他方、引用商標は、上記のとおり、「カルミン」の片仮名文字と「CALMIN」の欧文字よりなるところ、該文字に相応し、「カルミン」の称呼を生ずるものである。
そこで、本願商標から生ずる「カラミン」の称呼と引用商標から生ずる「カルミン」の称呼とを比較するに、両称呼は、互いに4音よりなり、称呼上重要な要素を占める語頭音の「カ」と末尾2音の「ミ」「ン」の音をその配列を含めて同じくし、異なるところは、その中間に位置する第2音における「ラ」と「ル」の音の差を有するものであるが、該「ラ」と「ル」は、同行に位置する近似した音である上に、強音として発せられる破裂音「カ」に続く位置にあって印象が薄らぎ、その位置も称呼上影響の少ない中間音であってみれば、その差異が称呼全体に及ぼす影響は、決して大きいものでなく、両称呼を一連に称呼するときは、かれこれ互いに聞き誤るおそれがあるものというを相当とする。

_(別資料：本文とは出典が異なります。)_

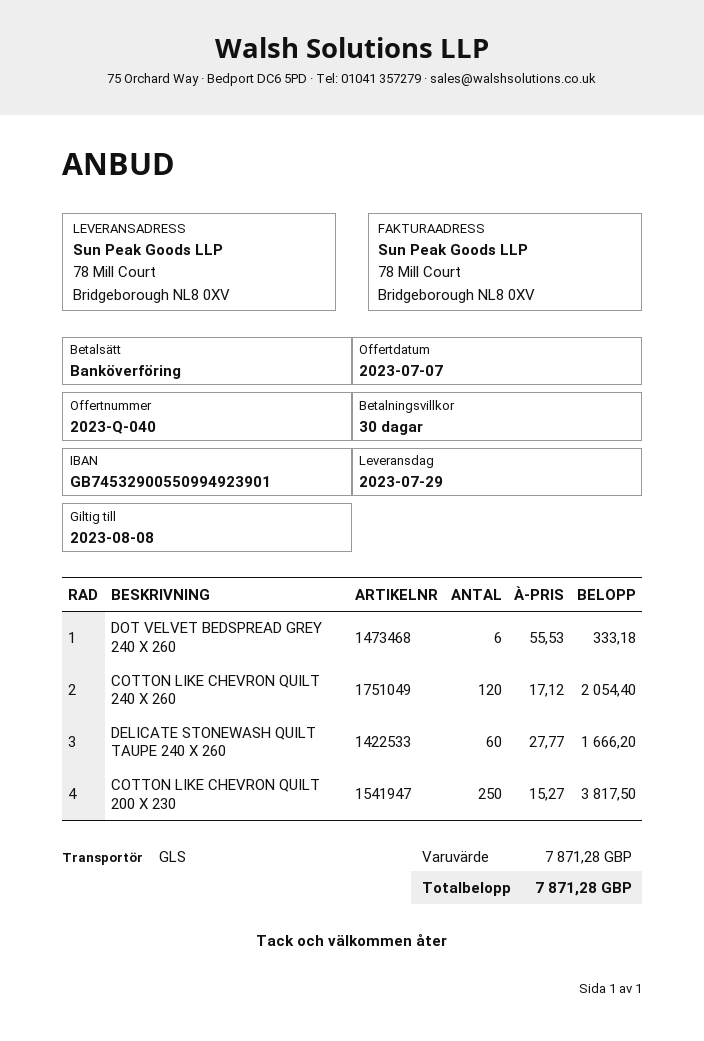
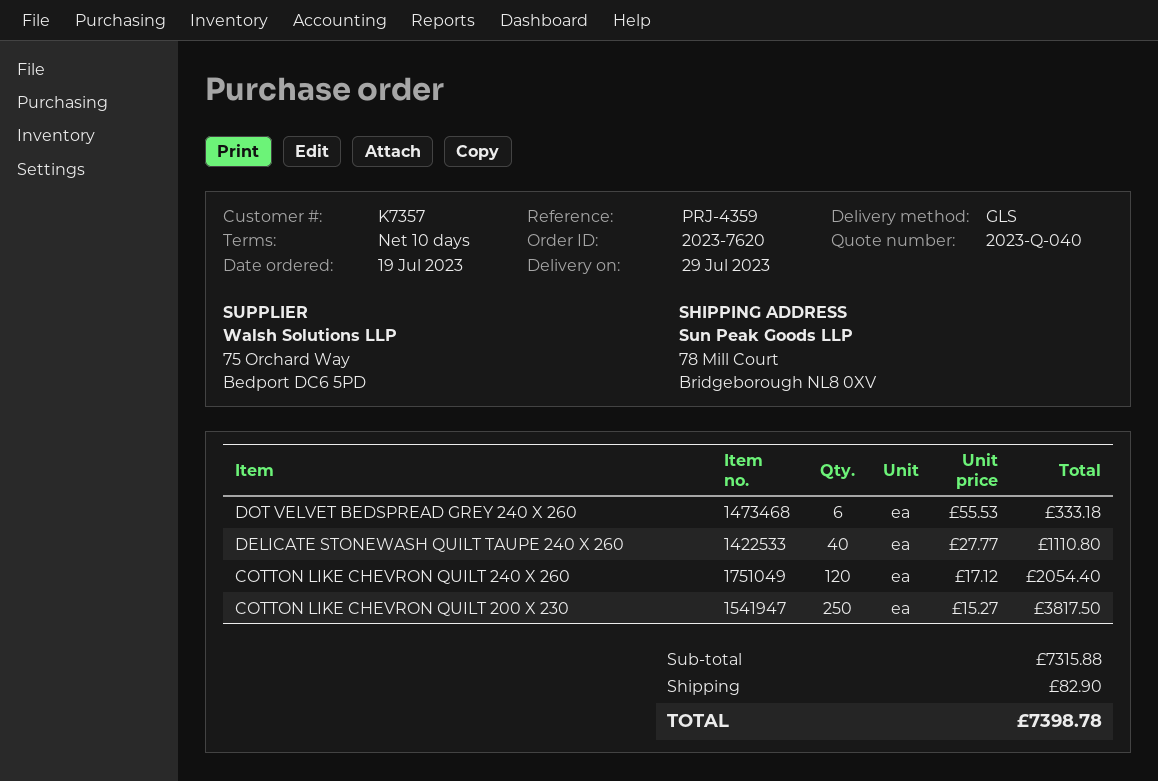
payment terms: 30 days -> 10 days
DELICATE STONEWASH QUILT TAUPE 240 X 260: 60 x 27.77 = 1666.20 -> 40 x 27.77 = 1110.80
subtotal: 7871.28 -> 7315.88
shipping: none -> 82.90
total: 7871.28 -> 7398.78

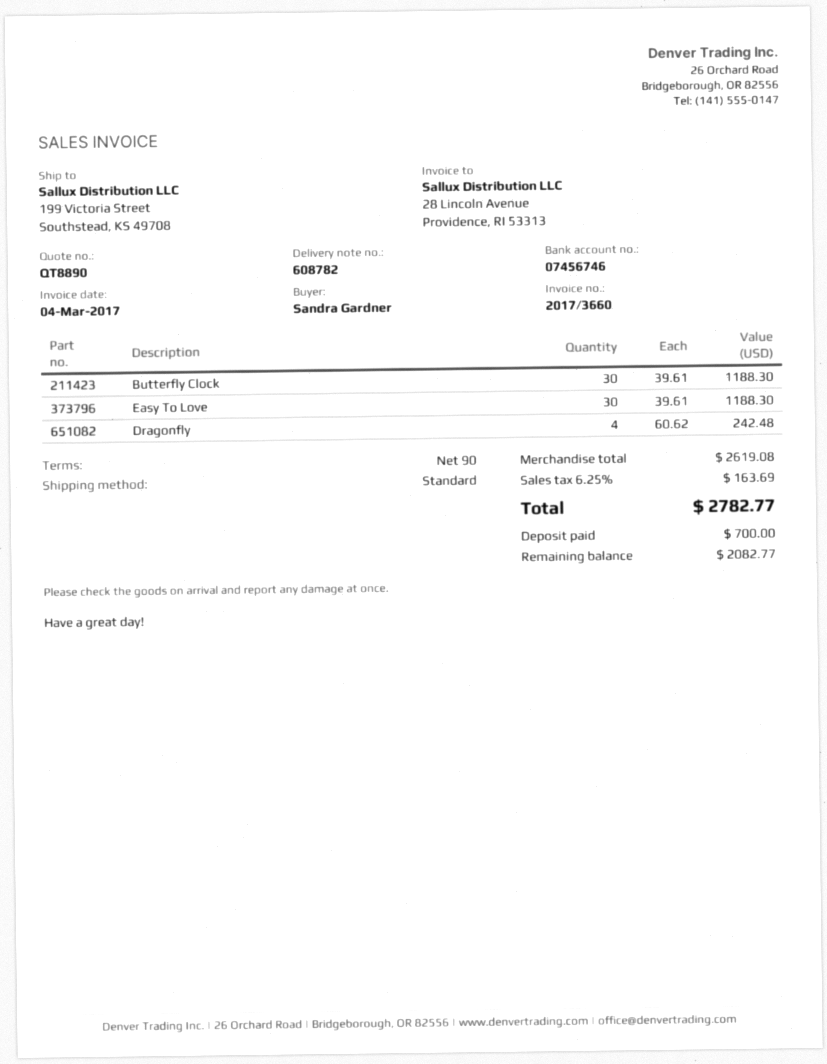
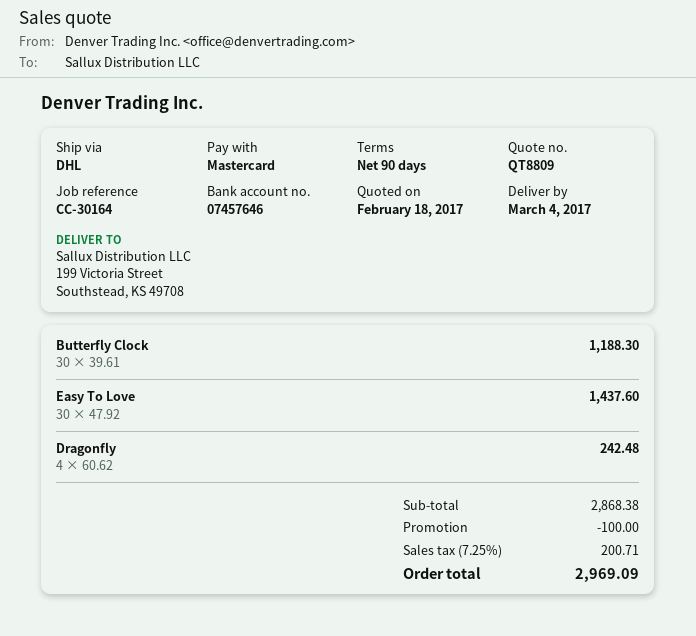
quote number: QT8890 -> QT8809
bank account: 07456746 -> 07457646
shipping method: standard -> DHL
Easy To Love: 30 x 39.61 = 1188.30 -> 30 x 47.92 = 1437.60
subtotal: 2619.08 -> 2868.38
discount: none -> 100.00
tax: 6.25% = 163.69 -> 7.25% = 200.71
total: 2782.77 -> 2969.09

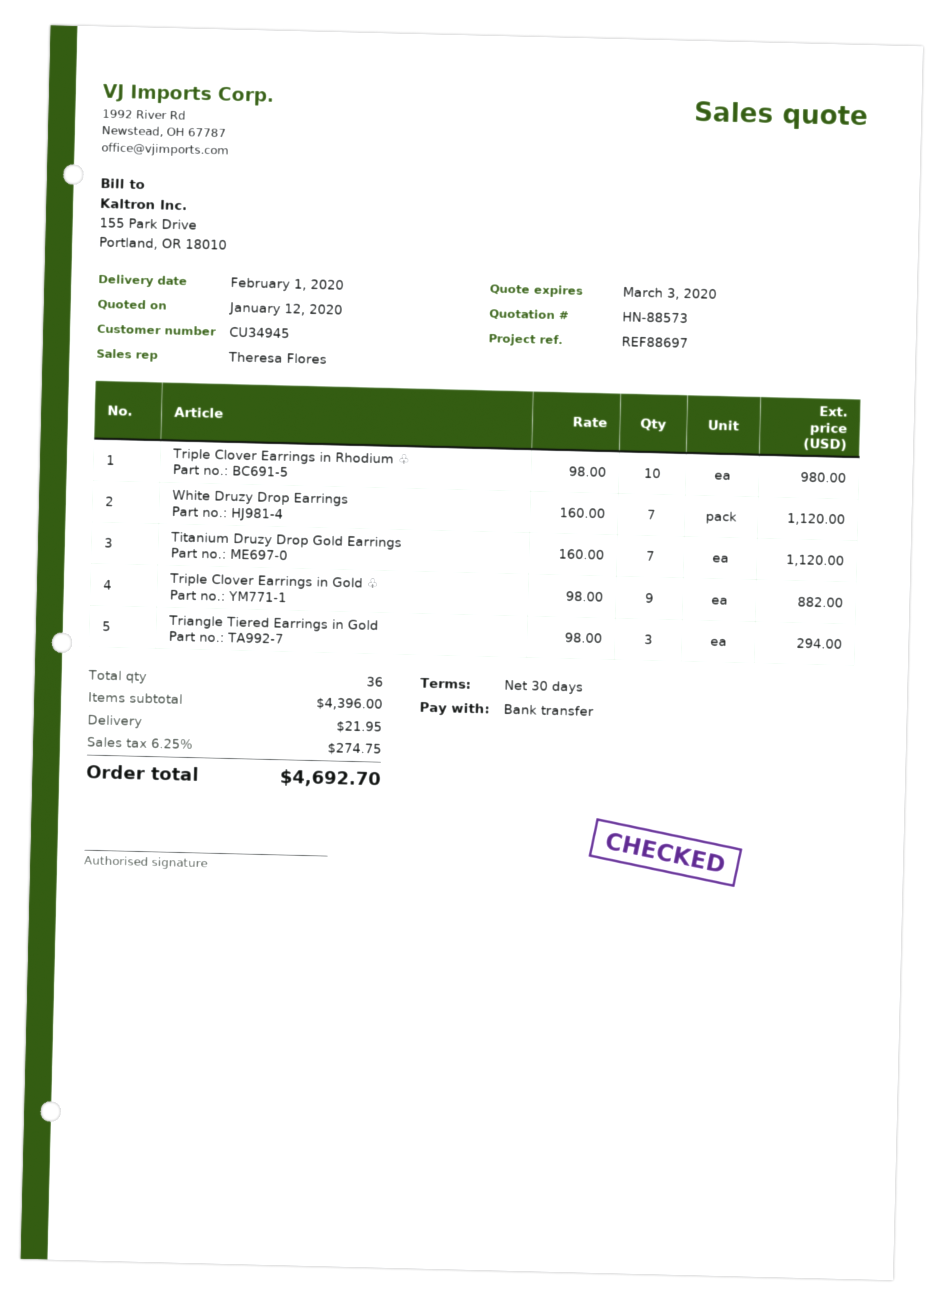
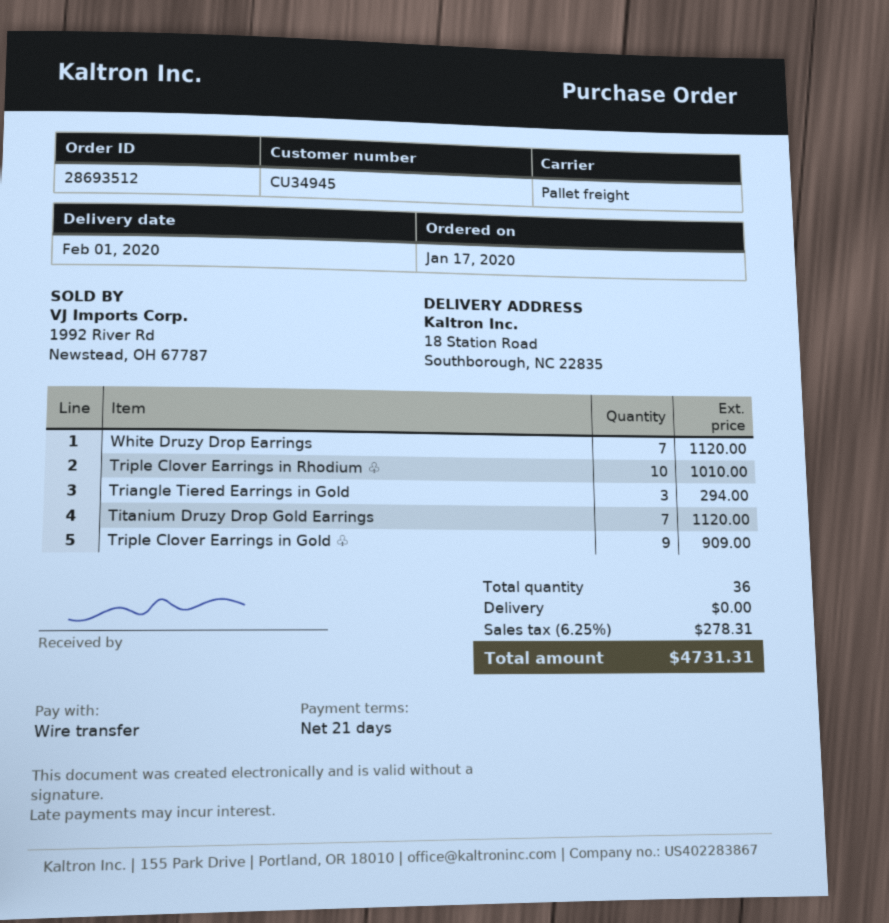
payment terms: 30 days -> 21 days
Triple Clover Earrings in Rhodium ♧: 10 for 980.00 -> 10 for 1010.00
Triple Clover Earrings in Gold ♧: 9 for 882.00 -> 9 for 909.00
shipping: 21.95 -> 0.00
tax: 6.25% = 274.75 -> 6.25% = 278.31
total: 4692.70 -> 4731.31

してみれば、本願商標と引用商標は、外観において相違し、また、観念において比較すべきところがないとしても、それぞれより生ずる「カラミン」と「カルミン」の称呼において、全体として類似する商標であり、かつ、本願商標の指定商品と引用商標の指定商品とは、同一又は類似するものである。
したがって、本願商標が商標法第4条第1項第11号に該当するとして、本願を拒絶した原査定は、妥当であって、取り消すことができない。
よって、結論のとおり審決する。